Résumé de la décision
Dans cette affaire, la société Compagnie générale des eaux (CGE) a assigné la société Saca Charreau Automobiles (Saca) en paiement d'une facture pour consommation d'eau, qui s'élevait à un montant jugé excessif par Saca. Cette dernière a appelé en garantie la société d'exploitation de l'entreprise Nativi Frères (Nativi), en raison de dommages causés par des travaux effectués par Nativi qui auraient entraîné une surconsommation d'eau. La cour d'appel d'Aix-en-Provence a rejeté les arguments de Saca, confirmant la validité de la facture et déclarant le tribunal de commerce incompétent pour connaître de l'appel en garantie. La Cour de cassation a rejeté le pourvoi de Saca, confirmant ainsi la décision de la cour d'appel.
Arguments pertinents
1. Sur la validité de la facture : La Cour de cassation a souligné que la cour d'appel avait correctement établi que le compteur de Saca indiquait des relevés conformes à la consommation d'eau, écartant ainsi l'argument de Saca selon lequel la facture était excessivement élevée. La cour a noté : « l'arrêt relève que l'index du compteur de cette société indiquait 82 553 et 98 889 respectivement le premier jour et le dernier jour de la période litigieuse ».

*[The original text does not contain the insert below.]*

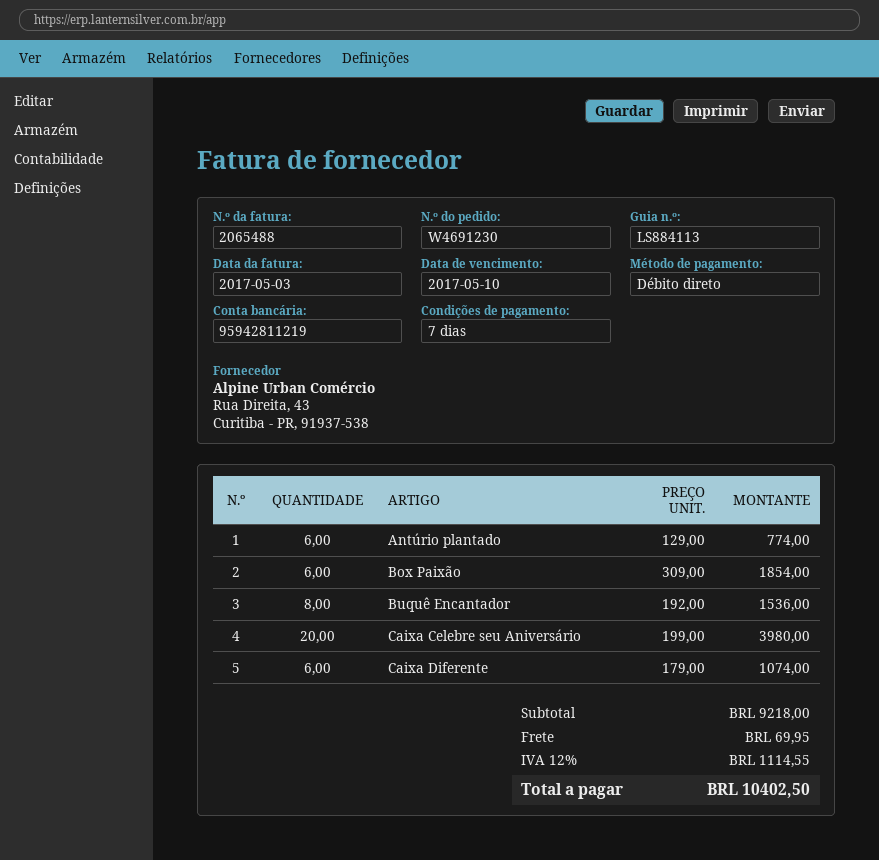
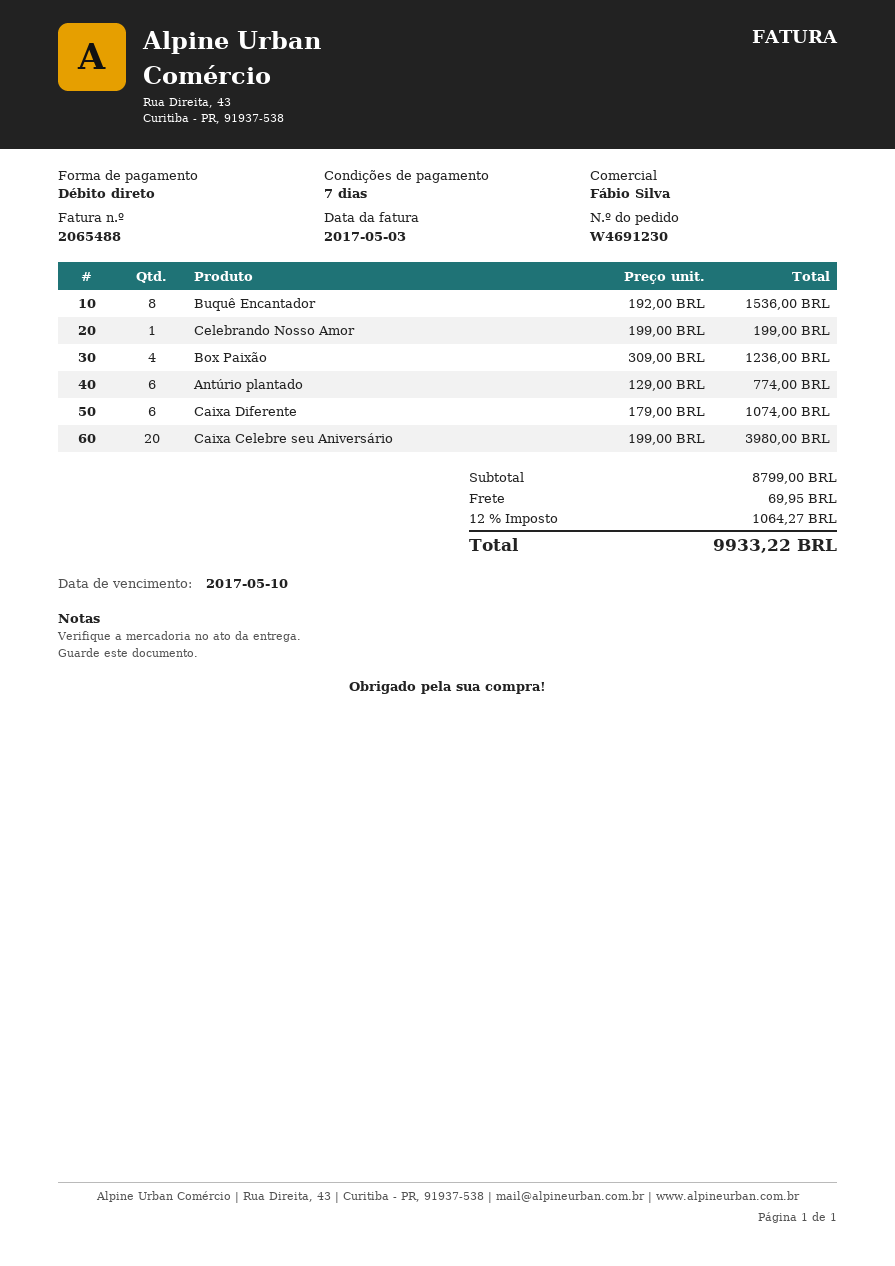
Box Paixão: 6 x 309.00 = 1854.00 -> 4 x 309.00 = 1236.00
Celebrando Nosso Amor: none -> 1 x 199.00 = 199.00
subtotal: 9218.00 -> 8799.00
tax: 12% = 1114.55 -> 12% = 1064.27
total: 10402.50 -> 9933.22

2. Sur l'incompétence du tribunal de commerce : La cour a également confirmé que le dommage résultait de travaux publics, ce qui justifiait l'incompétence du tribunal de commerce. La cour a statué : « le dommage invoqué résultait de la réalisation de travaux publics et que le tribunal de commerce était incompétent pour en connaître ».
Interprétations et citations légales
1. Article 1315 du Code civil : Cet article stipule que « celui qui réclame l'exécution d'une obligation doit la prouver ». La cour d'appel a été jugée conforme à cette exigence en établissant que Saca n'avait pas prouvé l'irrégularité de la facture, en se basant sur les relevés du compteur.
2. Loi des 16-24 août 1790 : Cette loi établit la séparation des pouvoirs entre les juridictions judiciaires et administratives. La cour a interprété que, dans le cas présent, le dommage résultait de travaux publics, ce qui relevait de la compétence des juridictions administratives, et non des tribunaux de commerce. La cour a affirmé que « le tribunal de commerce d'Antibes était incompétent pour statuer sur l'appel en garantie formé par la société Saca à l'encontre de la société Nativi ».
En conclusion, la décision de la Cour de cassation repose sur une interprétation rigoureuse des articles de loi applicables, confirmant la légitimité des décisions des juridictions inférieures et la compétence des juridictions administratives en matière de travaux publics.